* [WORK ITEM]:
Could you return all of the entries below exactly, minus the pictures?

* [GIVEN DATA]:

[Start of section]

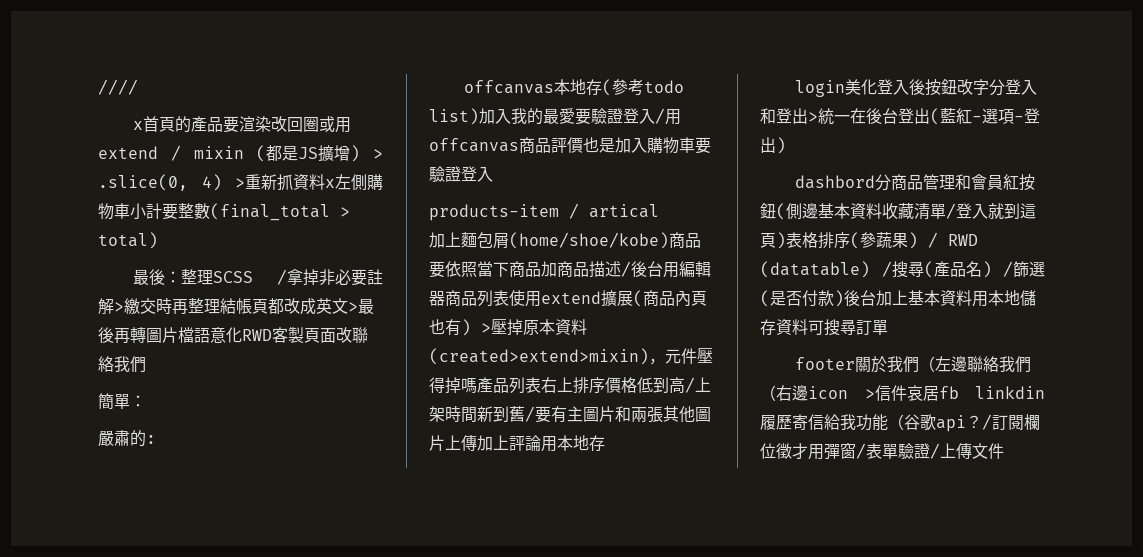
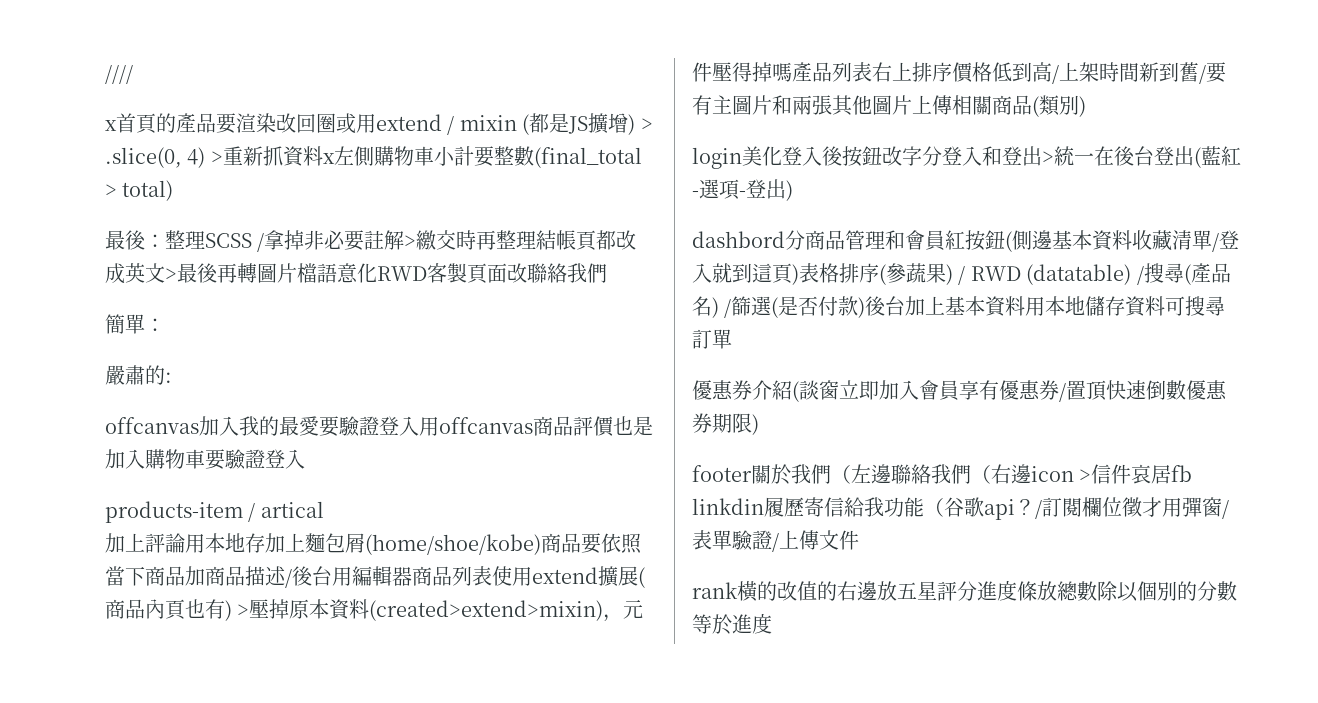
- offcanvas本地存(參考todo list)加入我的最愛要驗證登入/用offcanvas商品評價也是加入購物車要驗證登入
+ offcanvas加入我的最愛要驗證登入用offcanvas商品評價也是加入購物車要驗證登入
- 加上麵包屑(home/shoe/kobe)商品要依照當下商品加商品描述/後台用編輯器商品列表使用extend擴展(商品內頁也有) >壓掉原本資料(created>extend>mixin)，元件壓得掉嗎產品列表右上排序價格低到高/上架時間新到舊/要有主圖片和兩張其他圖片上傳加上評論用本地存
+ 加上評論用本地存加上麵包屑(home/shoe/kobe)商品要依照當下商品加商品描述/後台用編輯器商品列表使用extend擴展(商品內頁也有) >壓掉原本資料(created>extend>mixin)，元件壓得掉嗎產品列表右上排序價格低到高/上架時間新到舊/要有主圖片和兩張其他圖片上傳相關商品(類別)
+ 優惠券介紹(談窗立即加入會員享有優惠券/置頂快速倒數優惠券期限)
+ rank橫的改值的右邊放五星評分進度條放總數除以個別的分數等於進度

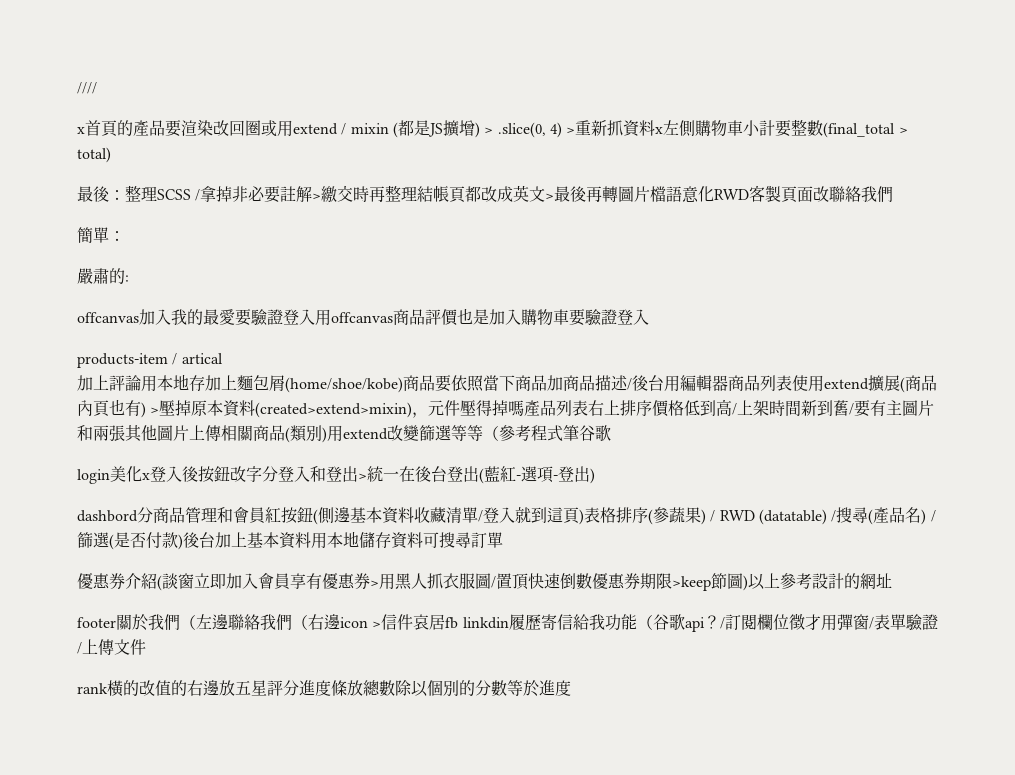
- 加上評論用本地存加上麵包屑(home/shoe/kobe)商品要依照當下商品加商品描述/後台用編輯器商品列表使用extend擴展(商品內頁也有) >壓掉原本資料(created>extend>mixin)，元件壓得掉嗎產品列表右上排序價格低到高/上架時間新到舊/要有主圖片和兩張其他圖片上傳相關商品(類別)
+ 加上評論用本地存加上麵包屑(home/shoe/kobe)商品要依照當下商品加商品描述/後台用編輯器商品列表使用extend擴展(商品內頁也有) >壓掉原本資料(created>extend>mixin)，元件壓得掉嗎產品列表右上排序價格低到高/上架時間新到舊/要有主圖片和兩張其他圖片上傳相關商品(類別)用extend改變篩選等等（參考程式筆谷歌
- login美化登入後按鈕改字分登入和登出>統一在後台登出(藍紅-選項-登出)
+ login美化x登入後按鈕改字分登入和登出>統一在後台登出(藍紅-選項-登出)
- 優惠券介紹(談窗立即加入會員享有優惠券/置頂快速倒數優惠券期限)
+ 優惠券介紹(談窗立即加入會員享有優惠券>用黑人抓衣服圖/置頂快速倒數優惠券期限>keep節圖)以上參考設計的網址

[End of section]

* [RESULT OF THE EXERCISE]:
- offcanvas本地存(參考todo list)加入我的最愛要驗證登入/用offcanvas商品評價也是加入購物車要驗證登入
+ offcanvas加入我的最愛要驗證登入用offcanvas商品評價也是加入購物車要驗證登入
- 加上麵包屑(home/shoe/kobe)商品要依照當下商品加商品描述/後台用編輯器商品列表使用extend擴展(商品內頁也有) >壓掉原本資料(created>extend>mixin)，元件壓得掉嗎產品列表右上排序價格低到高/上架時間新到舊/要有主圖片和兩張其他圖片上傳加上評論用本地存
+ 加上評論用本地存加上麵包屑(home/shoe/kobe)商品要依照當下商品加商品描述/後台用編輯器商品列表使用extend擴展(商品內頁也有) >壓掉原本資料(created>extend>mixin)，元件壓得掉嗎產品列表右上排序價格低到高/上架時間新到舊/要有主圖片和兩張其他圖片上傳相關商品(類別)
+ 優惠券介紹(談窗立即加入會員享有優惠券/置頂快速倒數優惠券期限)
+ rank橫的改值的右邊放五星評分進度條放總數除以個別的分數等於進度

- 加上評論用本地存加上麵包屑(home/shoe/kobe)商品要依照當下商品加商品描述/後台用編輯器商品列表使用extend擴展(商品內頁也有) >壓掉原本資料(created>extend>mixin)，元件壓得掉嗎產品列表右上排序價格低到高/上架時間新到舊/要有主圖片和兩張其他圖片上傳相關商品(類別)
+ 加上評論用本地存加上麵包屑(home/shoe/kobe)商品要依照當下商品加商品描述/後台用編輯器商品列表使用extend擴展(商品內頁也有) >壓掉原本資料(created>extend>mixin)，元件壓得掉嗎產品列表右上排序價格低到高/上架時間新到舊/要有主圖片和兩張其他圖片上傳相關商品(類別)用extend改變篩選等等（參考程式筆谷歌
- login美化登入後按鈕改字分登入和登出>統一在後台登出(藍紅-選項-登出)
+ login美化x登入後按鈕改字分登入和登出>統一在後台登出(藍紅-選項-登出)
- 優惠券介紹(談窗立即加入會員享有優惠券/置頂快速倒數優惠券期限)
+ 優惠券介紹(談窗立即加入會員享有優惠券>用黑人抓衣服圖/置頂快速倒數優惠券期限>keep節圖)以上參考設計的網址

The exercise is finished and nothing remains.